▶ _INPUT FOR THIS TASK_:
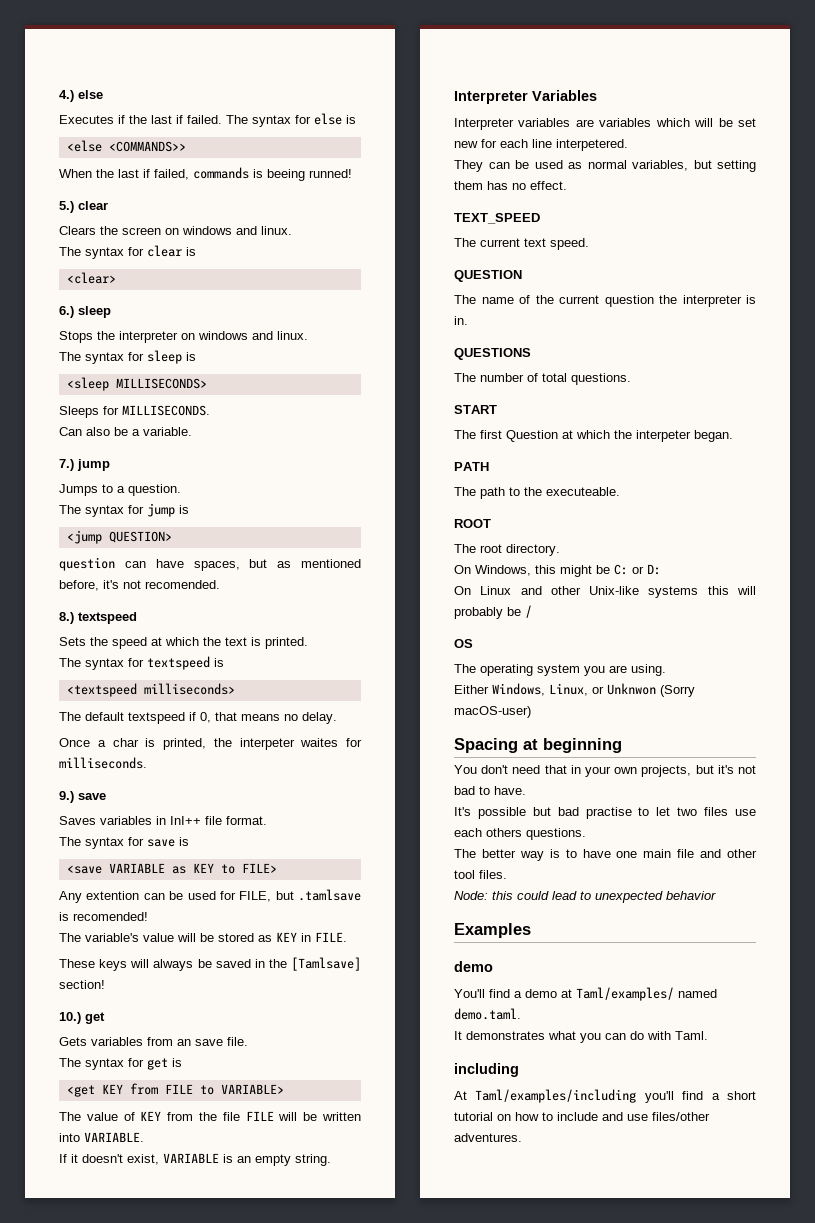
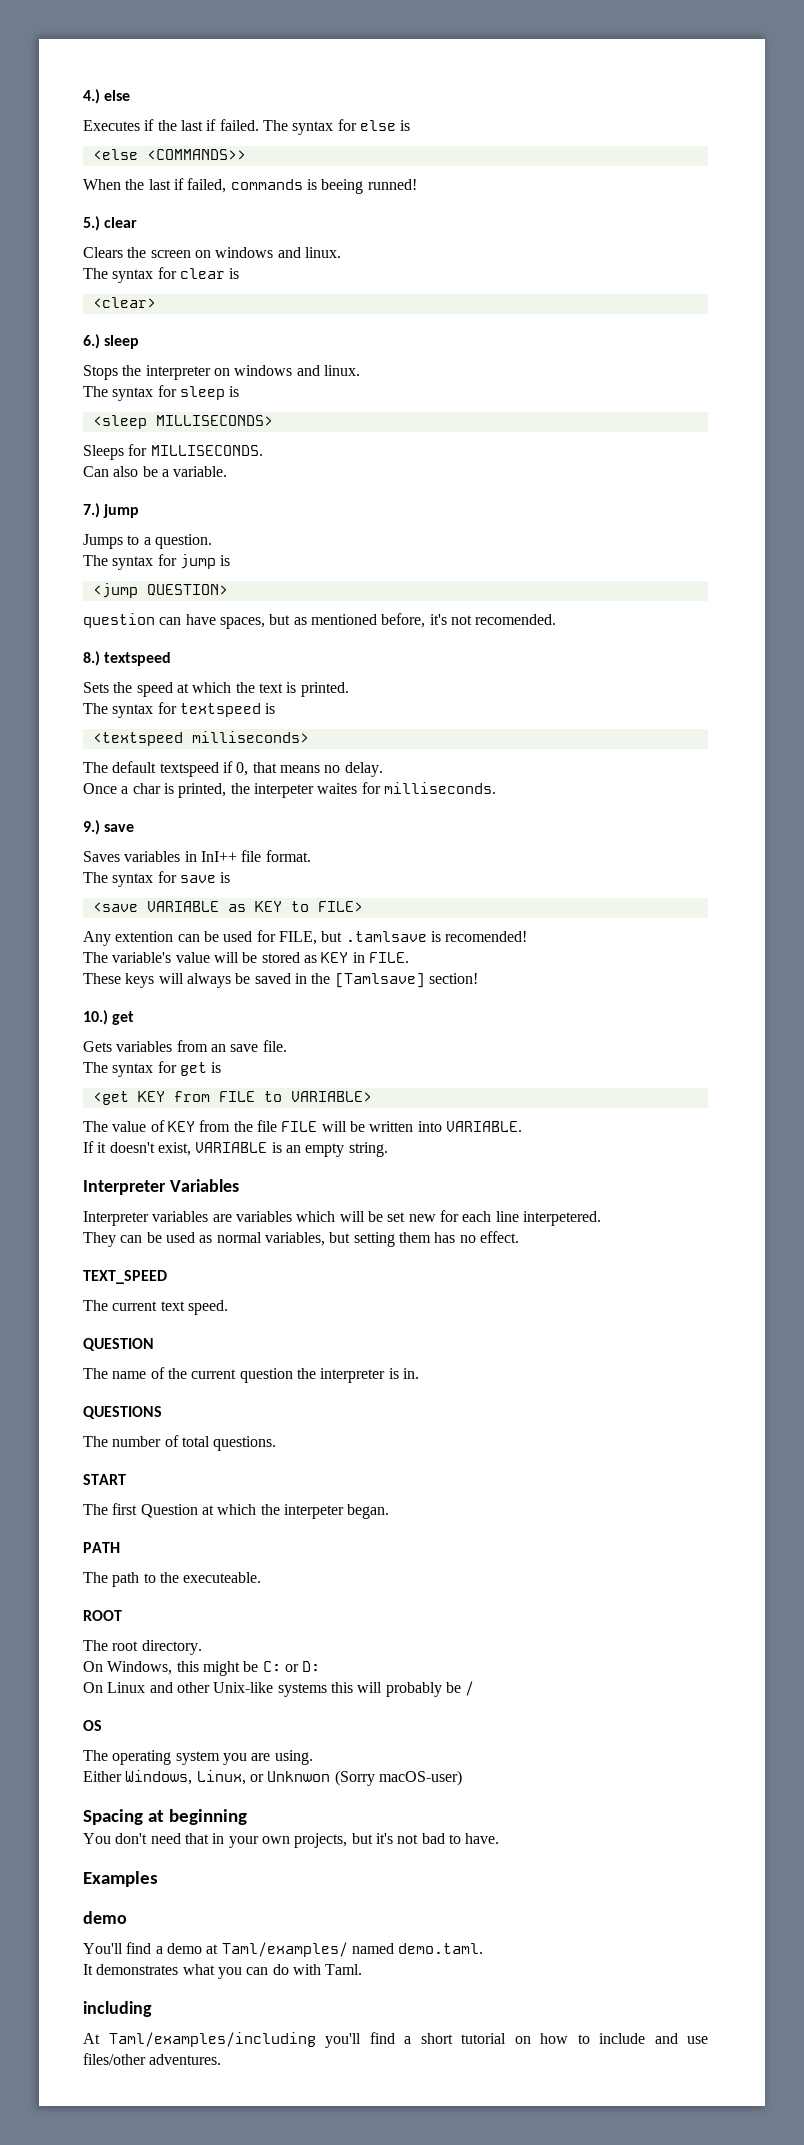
[454,807,756,819] [454,828,586,840] [454,849,757,861] [454,870,507,879] [454,891,716,903] // It's possible but bad practise to let two files use each others questions. // The better way is to have one main file and other tool files. // Node: this could lead to unexpected behavior -> (500, 1838) none

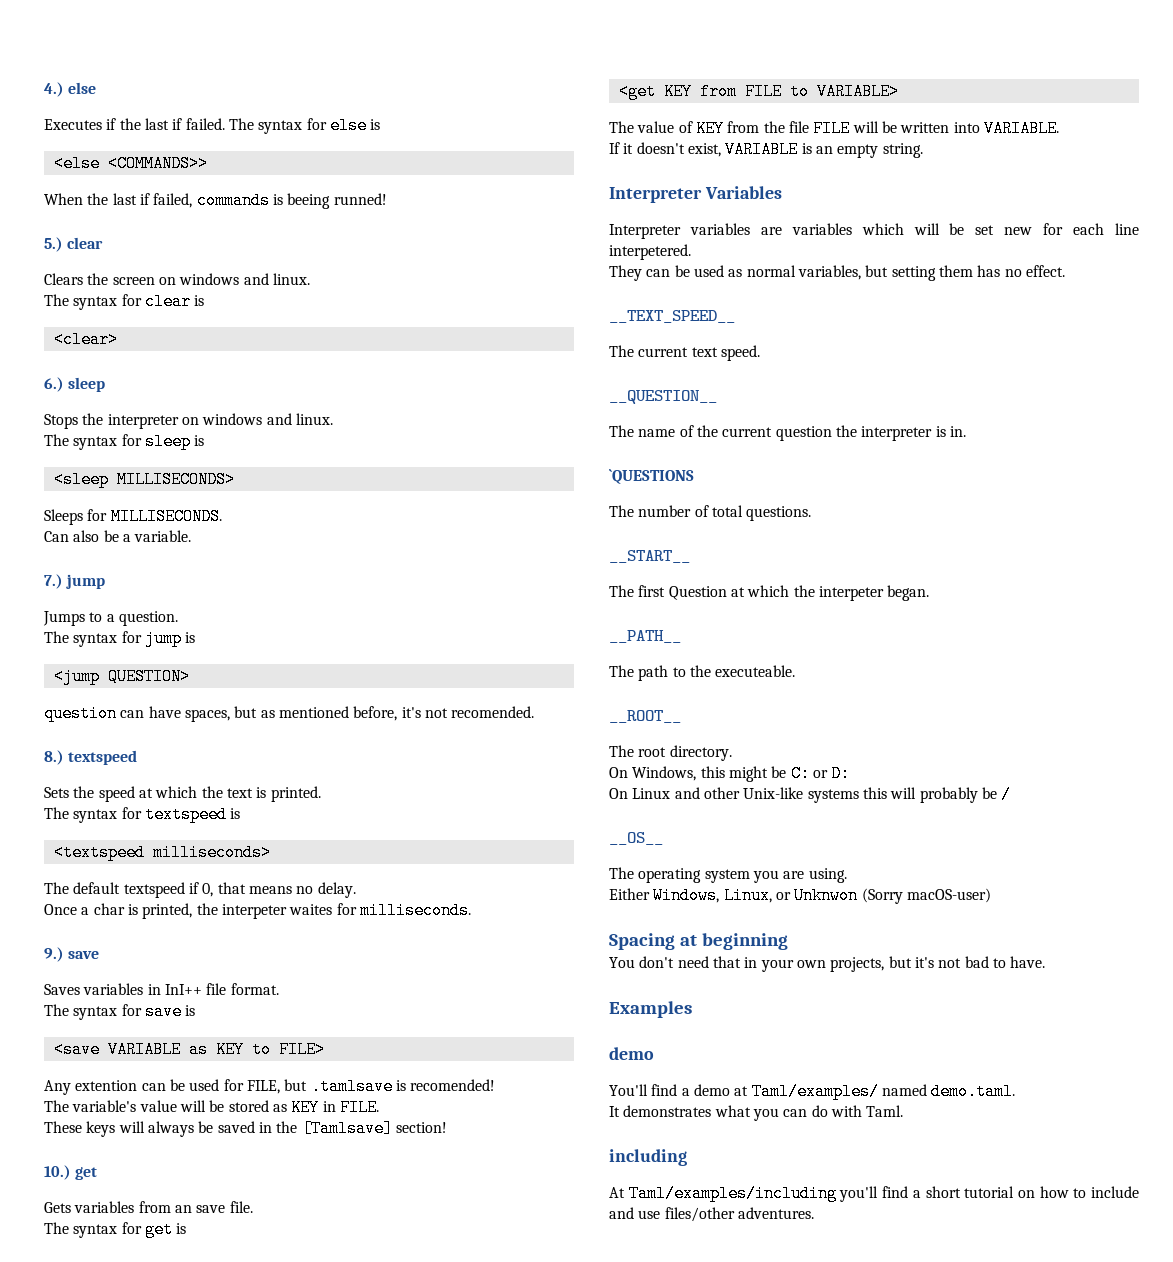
[83,1270,167,1284] TEXT_SPEED -> [609,310,735,323] __TEXT_SPEED__
[83,1338,154,1351] QUESTION -> [609,390,717,404] __QUESTION__
[83,1406,162,1419] QUESTIONS -> [609,469,694,484] `QUESTIONS
[83,1474,126,1485] START -> [609,550,690,563] __START__
[83,1542,120,1553] PATH -> [609,630,681,643] __PATH__
[83,1610,122,1621] ROOT -> [609,710,681,723] __ROOT__
[83,1720,102,1731] OS -> [609,832,663,845] __OS__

▶ _TRY IT_: Pictures aside, return all of the material exactly as written.

▶ _ANSWER SECTION_:
[454,807,756,819] [454,828,586,840] [454,849,757,861] [454,870,507,879] [454,891,716,903] // It's possible but bad practise to let two files use each others questions. // The better way is to have one main file and other tool files. // Node: this could lead to unexpected behavior -> (500, 1838) none

[83,1270,167,1284] TEXT_SPEED -> [609,310,735,323] __TEXT_SPEED__
[83,1338,154,1351] QUESTION -> [609,390,717,404] __QUESTION__
[83,1406,162,1419] QUESTIONS -> [609,469,694,484] `QUESTIONS
[83,1474,126,1485] START -> [609,550,690,563] __START__
[83,1542,120,1553] PATH -> [609,630,681,643] __PATH__
[83,1610,122,1621] ROOT -> [609,710,681,723] __ROOT__
[83,1720,102,1731] OS -> [609,832,663,845] __OS__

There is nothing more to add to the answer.